The book is well illustrated with photographs and diagrams, but also with the author's sketches, intended generally to try and explain structural engineering principles and details. Non-specialist readers will learn far more from 30 Bridges than from most of its coffee-table competitors.

Overall, the strength of the book is its willingness to critique rather than simply to depict, to try and get into the guts of the various bridges and understand what makes them work well, work poorly, or just work differently. There are very few voices from within the structural engineering profession capable of producing anything similar, which is a shame.

Wells has also authored Engineers: A History of Engineering and Structural Design (2010), which I also happily recommend, especially to those (the majority) ignorant of the development of their own profession.

2 comments:

Bridge Ink said...

I'm 6 out of 7 now.
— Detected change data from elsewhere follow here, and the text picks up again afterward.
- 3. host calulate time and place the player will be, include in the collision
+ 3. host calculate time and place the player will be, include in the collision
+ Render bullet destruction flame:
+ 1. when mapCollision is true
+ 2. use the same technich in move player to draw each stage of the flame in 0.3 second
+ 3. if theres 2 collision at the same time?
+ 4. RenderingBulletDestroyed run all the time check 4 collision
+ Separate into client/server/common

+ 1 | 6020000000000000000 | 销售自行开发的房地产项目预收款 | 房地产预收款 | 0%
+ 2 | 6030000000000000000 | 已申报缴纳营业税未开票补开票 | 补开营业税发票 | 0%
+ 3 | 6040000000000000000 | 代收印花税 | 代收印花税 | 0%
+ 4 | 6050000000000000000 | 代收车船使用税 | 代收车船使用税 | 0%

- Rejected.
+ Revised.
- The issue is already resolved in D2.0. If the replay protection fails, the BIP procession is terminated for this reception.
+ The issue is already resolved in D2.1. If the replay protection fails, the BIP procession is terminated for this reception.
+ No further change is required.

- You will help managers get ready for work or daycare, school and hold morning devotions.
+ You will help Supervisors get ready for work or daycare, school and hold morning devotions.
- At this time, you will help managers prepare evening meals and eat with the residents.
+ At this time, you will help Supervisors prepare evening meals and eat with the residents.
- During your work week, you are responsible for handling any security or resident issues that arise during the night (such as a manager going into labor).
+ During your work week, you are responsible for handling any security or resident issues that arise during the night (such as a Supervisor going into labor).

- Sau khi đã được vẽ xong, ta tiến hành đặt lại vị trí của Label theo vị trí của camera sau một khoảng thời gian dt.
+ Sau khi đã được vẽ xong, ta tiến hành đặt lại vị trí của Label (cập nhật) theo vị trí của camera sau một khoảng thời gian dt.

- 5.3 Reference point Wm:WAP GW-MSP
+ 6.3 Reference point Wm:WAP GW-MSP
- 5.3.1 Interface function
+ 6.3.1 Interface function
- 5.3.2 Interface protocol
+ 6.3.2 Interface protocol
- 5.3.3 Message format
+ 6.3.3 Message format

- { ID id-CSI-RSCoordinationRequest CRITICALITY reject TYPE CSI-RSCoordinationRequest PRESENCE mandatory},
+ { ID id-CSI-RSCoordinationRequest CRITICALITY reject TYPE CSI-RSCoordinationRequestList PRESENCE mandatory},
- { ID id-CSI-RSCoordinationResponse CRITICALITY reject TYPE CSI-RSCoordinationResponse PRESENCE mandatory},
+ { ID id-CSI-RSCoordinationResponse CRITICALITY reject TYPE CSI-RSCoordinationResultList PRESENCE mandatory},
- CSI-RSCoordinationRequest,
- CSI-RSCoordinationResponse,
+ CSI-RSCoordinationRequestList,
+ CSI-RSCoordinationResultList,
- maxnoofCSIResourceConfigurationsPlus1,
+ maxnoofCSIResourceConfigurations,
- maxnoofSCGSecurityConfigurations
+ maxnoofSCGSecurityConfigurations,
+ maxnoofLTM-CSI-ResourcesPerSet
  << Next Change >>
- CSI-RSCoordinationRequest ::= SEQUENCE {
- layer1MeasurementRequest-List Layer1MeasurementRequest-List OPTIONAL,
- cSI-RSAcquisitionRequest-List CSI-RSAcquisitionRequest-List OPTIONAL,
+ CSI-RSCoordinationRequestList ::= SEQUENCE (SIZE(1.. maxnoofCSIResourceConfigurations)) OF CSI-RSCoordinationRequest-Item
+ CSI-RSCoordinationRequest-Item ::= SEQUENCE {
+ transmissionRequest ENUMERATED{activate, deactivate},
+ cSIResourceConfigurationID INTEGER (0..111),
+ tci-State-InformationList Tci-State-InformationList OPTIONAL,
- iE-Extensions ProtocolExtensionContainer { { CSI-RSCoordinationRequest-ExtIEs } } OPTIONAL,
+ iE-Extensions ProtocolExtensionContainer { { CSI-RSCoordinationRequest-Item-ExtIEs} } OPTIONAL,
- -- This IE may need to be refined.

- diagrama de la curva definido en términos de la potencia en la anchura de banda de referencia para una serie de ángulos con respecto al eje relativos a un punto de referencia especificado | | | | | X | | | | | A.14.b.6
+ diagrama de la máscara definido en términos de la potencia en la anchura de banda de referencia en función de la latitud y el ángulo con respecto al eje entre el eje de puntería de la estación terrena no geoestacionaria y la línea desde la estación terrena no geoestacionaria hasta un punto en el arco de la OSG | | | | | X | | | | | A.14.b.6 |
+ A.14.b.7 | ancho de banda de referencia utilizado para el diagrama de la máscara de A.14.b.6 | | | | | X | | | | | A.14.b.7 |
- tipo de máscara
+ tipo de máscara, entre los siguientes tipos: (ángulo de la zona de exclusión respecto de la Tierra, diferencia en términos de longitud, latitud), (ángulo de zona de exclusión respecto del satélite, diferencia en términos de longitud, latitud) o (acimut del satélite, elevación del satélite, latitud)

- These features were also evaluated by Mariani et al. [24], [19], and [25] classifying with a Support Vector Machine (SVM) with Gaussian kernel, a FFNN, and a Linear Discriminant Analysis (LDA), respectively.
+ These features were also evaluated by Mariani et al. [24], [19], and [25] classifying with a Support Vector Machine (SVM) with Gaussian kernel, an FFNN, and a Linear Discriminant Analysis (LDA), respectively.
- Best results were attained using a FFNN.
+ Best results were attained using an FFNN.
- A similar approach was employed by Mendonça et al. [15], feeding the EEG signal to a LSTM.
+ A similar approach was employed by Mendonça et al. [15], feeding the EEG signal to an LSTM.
I enjoy your blog especially for the blunt appraisals. My personal bridge book data-base has blunt assessments of each volume in my collection. Here is the one for "30 Bridges".
Historical survey of bridges introduces a detailed analysis of 30 modern structures. Profusely illustrated in color and b&w.An elegant presentation in spite of the "architect speak" (e.g. palimpset, hysteresis, serried, drumlins, eskers, monocoque,valencies,parametric, reified,arrised and pelmets). It provides me with many additions to my target list of modern bridges.

The Happy Pontist said...

I remember drumlins and eskers from my school geography class :-) Hysteresis is fairly commonly used by engineers, e.g. to describe the behaviour of soil behind the abutments of integral bridges. And arrises are common enough that they appear on the notes of many of my design drawings. "Monocoque", on the other hand, is just a pretentious alternative to what most engineers refer to as boxes, it's always irritating.